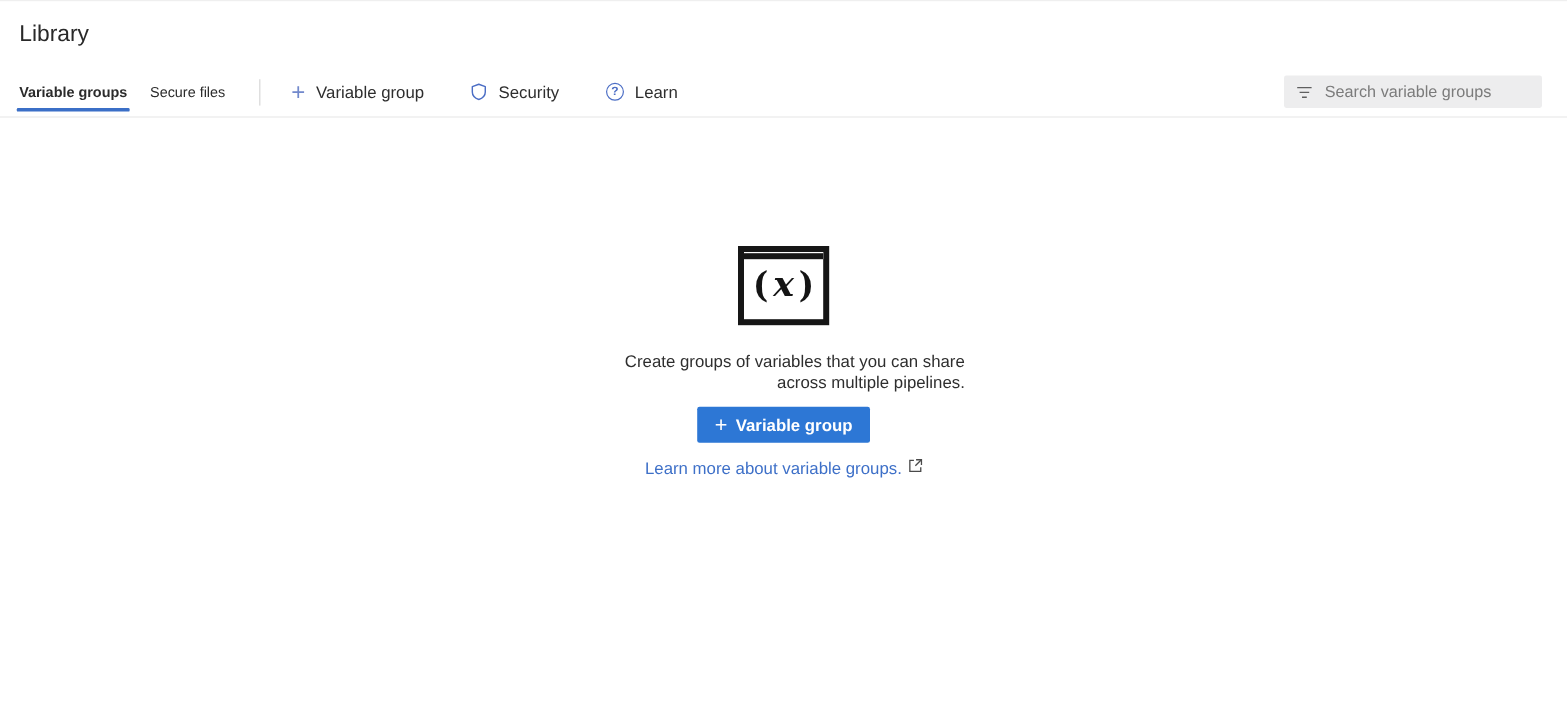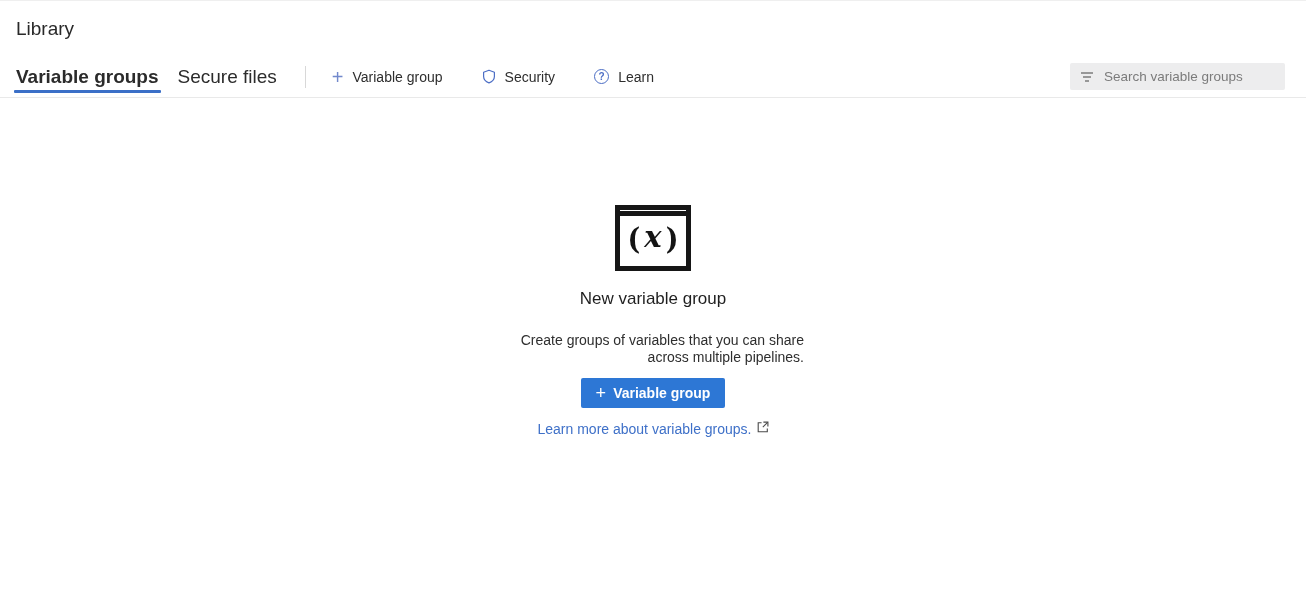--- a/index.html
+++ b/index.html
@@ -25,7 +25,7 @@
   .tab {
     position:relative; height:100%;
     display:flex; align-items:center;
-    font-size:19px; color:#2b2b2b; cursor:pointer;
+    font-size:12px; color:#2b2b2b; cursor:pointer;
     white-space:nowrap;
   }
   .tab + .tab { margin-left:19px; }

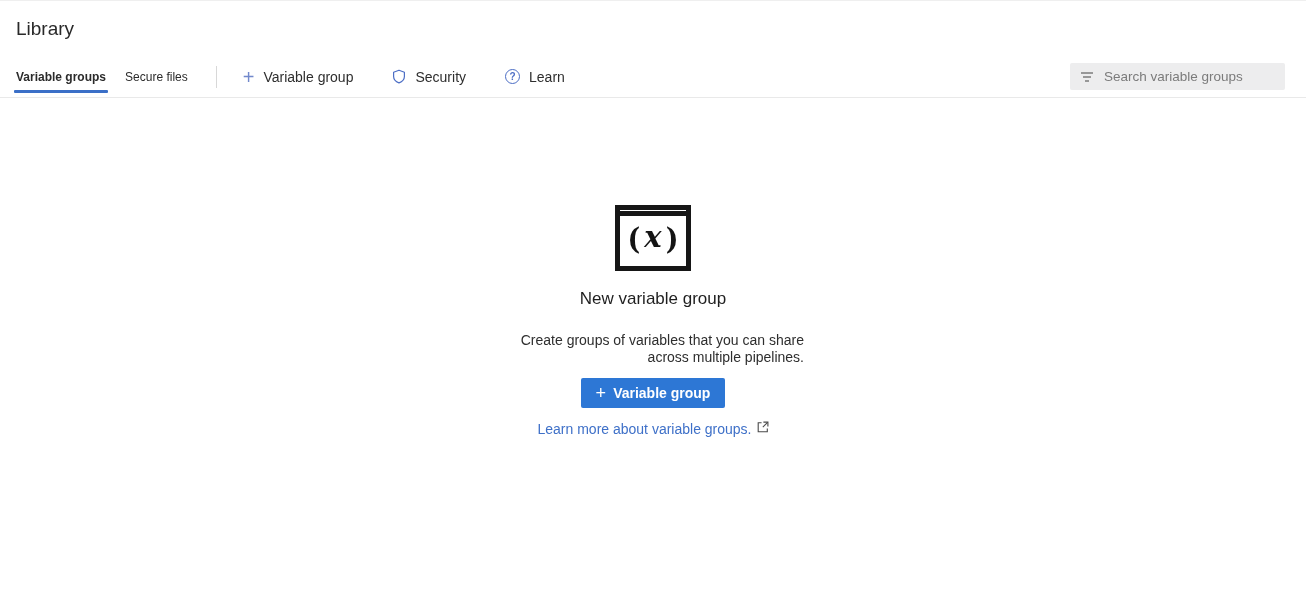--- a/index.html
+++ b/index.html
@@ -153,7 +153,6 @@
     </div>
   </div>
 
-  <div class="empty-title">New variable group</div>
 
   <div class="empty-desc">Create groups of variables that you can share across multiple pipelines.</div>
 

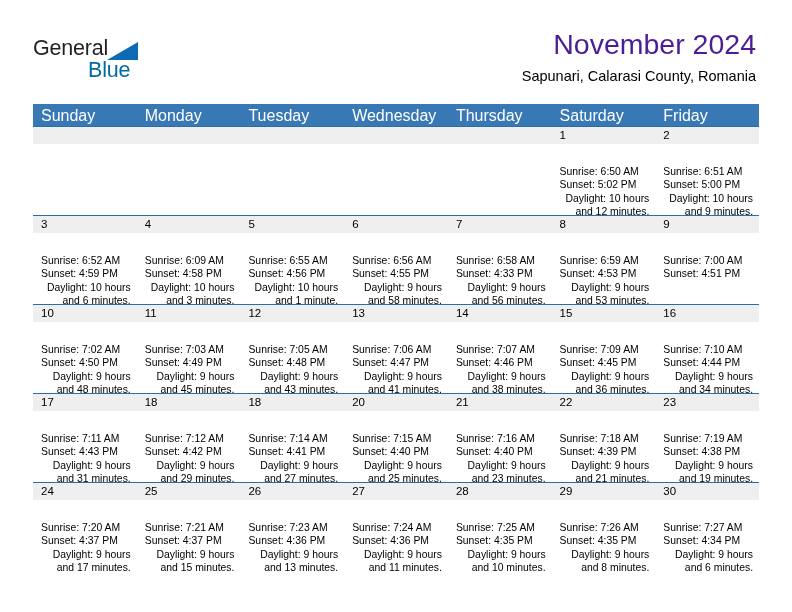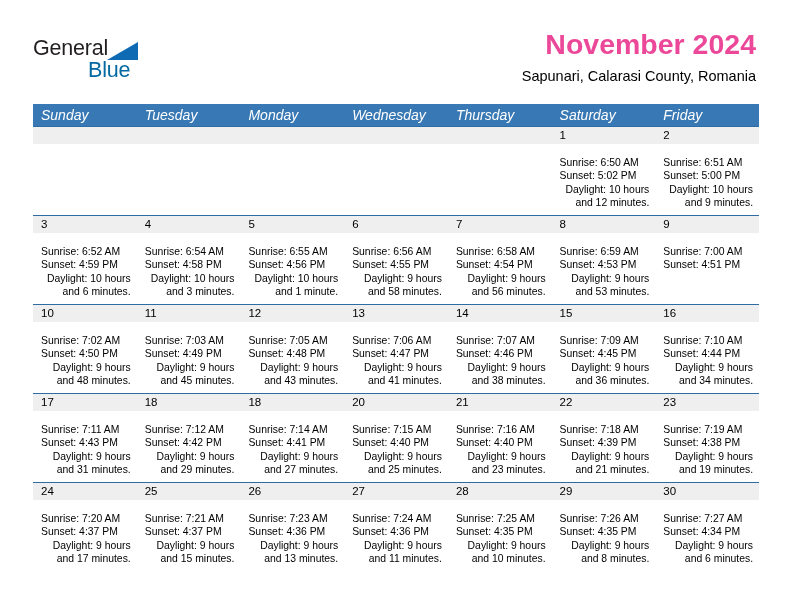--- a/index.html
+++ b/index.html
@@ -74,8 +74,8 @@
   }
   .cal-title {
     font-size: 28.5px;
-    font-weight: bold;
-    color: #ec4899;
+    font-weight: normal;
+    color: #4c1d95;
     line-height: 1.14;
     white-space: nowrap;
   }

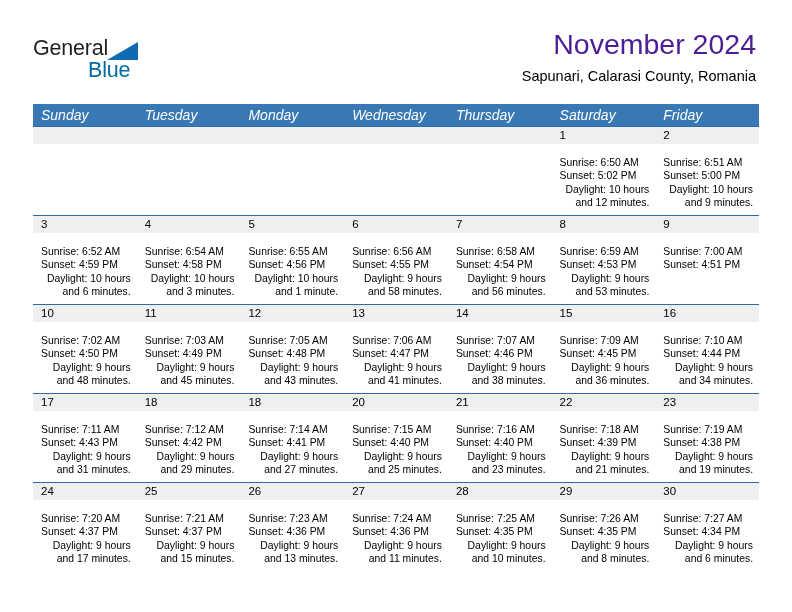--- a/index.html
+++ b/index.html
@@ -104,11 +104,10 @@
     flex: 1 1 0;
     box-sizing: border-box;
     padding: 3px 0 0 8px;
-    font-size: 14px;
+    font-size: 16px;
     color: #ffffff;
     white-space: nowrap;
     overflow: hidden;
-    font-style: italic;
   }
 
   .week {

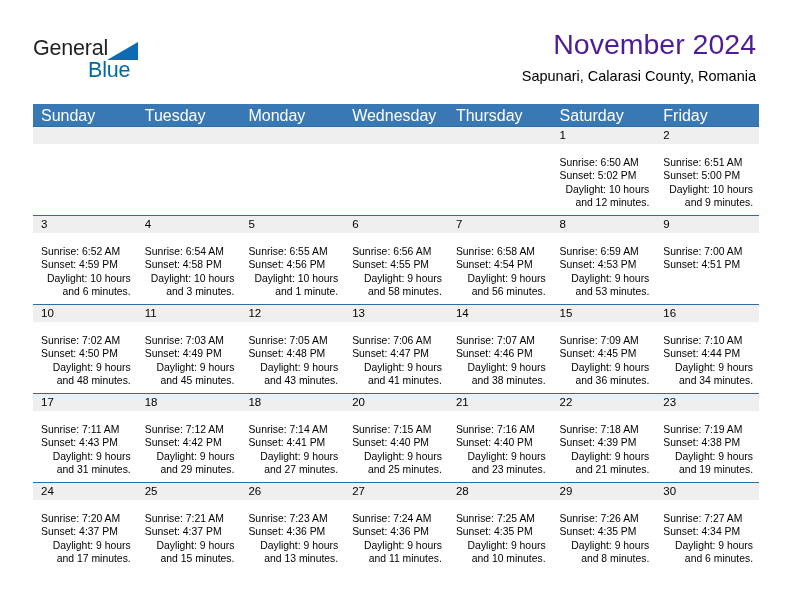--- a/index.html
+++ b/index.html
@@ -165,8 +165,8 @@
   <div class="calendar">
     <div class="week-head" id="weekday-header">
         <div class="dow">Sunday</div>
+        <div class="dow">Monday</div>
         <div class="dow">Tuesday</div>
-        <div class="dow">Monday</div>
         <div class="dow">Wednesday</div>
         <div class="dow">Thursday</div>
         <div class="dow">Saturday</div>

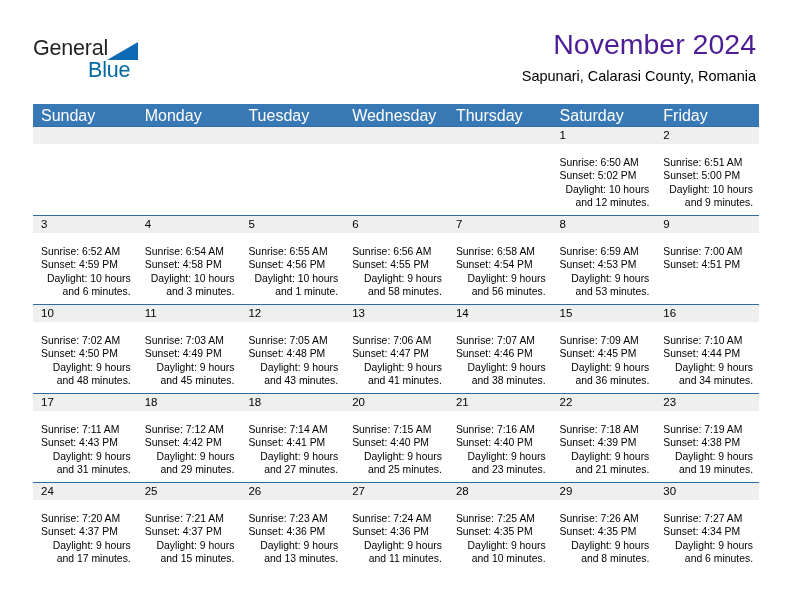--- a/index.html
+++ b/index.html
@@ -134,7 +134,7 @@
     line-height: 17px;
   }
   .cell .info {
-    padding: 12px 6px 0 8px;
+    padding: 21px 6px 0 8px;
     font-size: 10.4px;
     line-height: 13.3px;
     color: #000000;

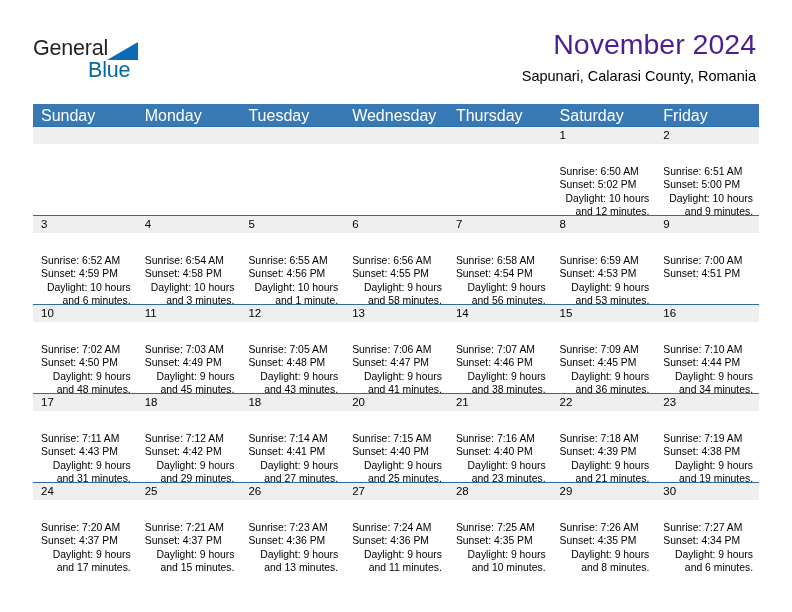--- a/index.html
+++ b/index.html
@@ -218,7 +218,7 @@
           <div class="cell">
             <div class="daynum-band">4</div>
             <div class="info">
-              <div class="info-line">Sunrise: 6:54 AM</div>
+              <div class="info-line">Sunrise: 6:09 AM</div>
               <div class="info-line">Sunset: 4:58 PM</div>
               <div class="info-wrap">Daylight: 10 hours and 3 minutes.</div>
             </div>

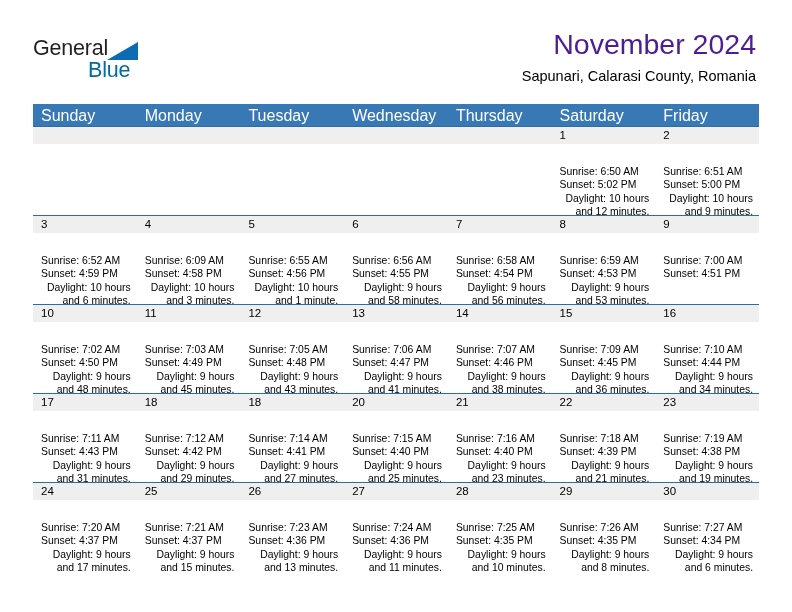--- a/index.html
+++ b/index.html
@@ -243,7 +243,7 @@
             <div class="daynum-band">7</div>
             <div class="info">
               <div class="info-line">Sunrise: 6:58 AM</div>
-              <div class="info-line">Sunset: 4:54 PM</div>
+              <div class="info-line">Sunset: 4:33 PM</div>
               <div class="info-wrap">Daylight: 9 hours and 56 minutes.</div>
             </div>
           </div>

______________________________

● **WORK TASK**
From the first line above down to the line with "-104,11 +104,10 @@", reproduce every line and no others, omitting pictures.

● **SOLUTION**
--- a/index.html
+++ b/index.html
@@ -25,7 +25,7 @@
   .tab {
     position:relative; height:100%;
     display:flex; align-items:center;
-    font-size:19px; color:#2b2b2b; cursor:pointer;
+    font-size:12px; color:#2b2b2b; cursor:pointer;
     white-space:nowrap;
   }
   .tab + .tab { margin-left:19px; }

--- a/index.html
+++ b/index.html
@@ -153,7 +153,6 @@
     </div>
   </div>
 
-  <div class="empty-title">New variable group</div>
 
   <div class="empty-desc">Create groups of variables that you can share across multiple pipelines.</div>
 

--- a/index.html
+++ b/index.html
@@ -74,8 +74,8 @@
   }
   .cal-title {
     font-size: 28.5px;
-    font-weight: bold;
-    color: #ec4899;
+    font-weight: normal;
+    color: #4c1d95;
     line-height: 1.14;
     white-space: nowrap;
   }

--- a/index.html
+++ b/index.html
@@ -104,11 +104,10 @@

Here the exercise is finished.